Change detection outputs

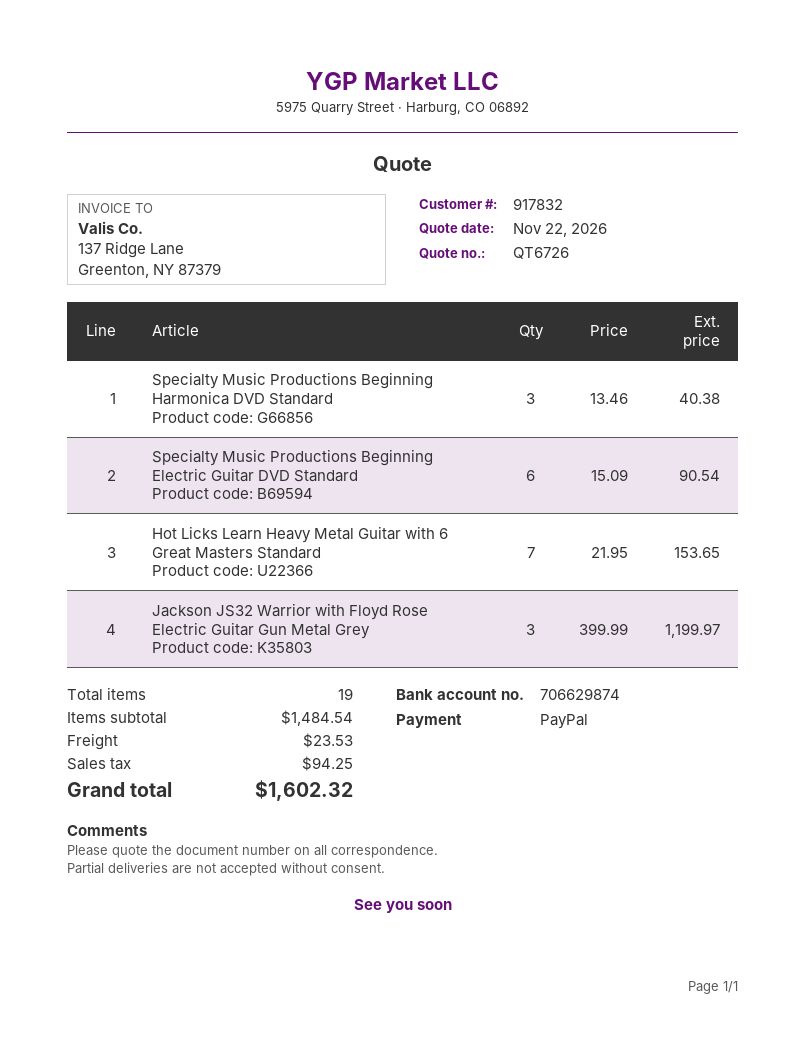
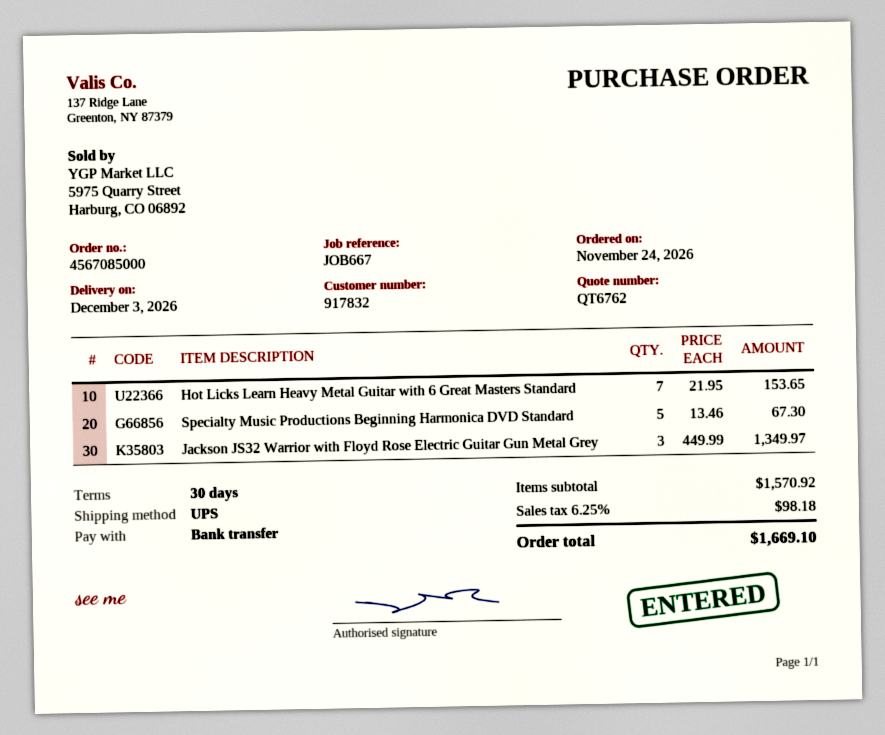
quote number: QT6726 -> QT6762
payment method: PayPal -> bank transfer
Specialty Music Productions Beginning Harmonica DVD Standard: 3 x 13.46 = 40.38 -> 5 x 13.46 = 67.30
Specialty Music Productions Beginning Electric Guitar DVD Standard: 6 x 15.09 = 90.54 -> none
Jackson JS32 Warrior with Floyd Rose Electric Guitar Gun Metal Grey: 3 x 399.99 = 1199.97 -> 3 x 449.99 = 1349.97
subtotal: 1484.54 -> 1570.92
shipping: 23.53 -> none
tax: 94.25 -> 98.18
total: 1602.32 -> 1669.10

■ **Work task**
In the entries above, count each line with "Beginning"; reply with the total only.

■ **Worked solution**
2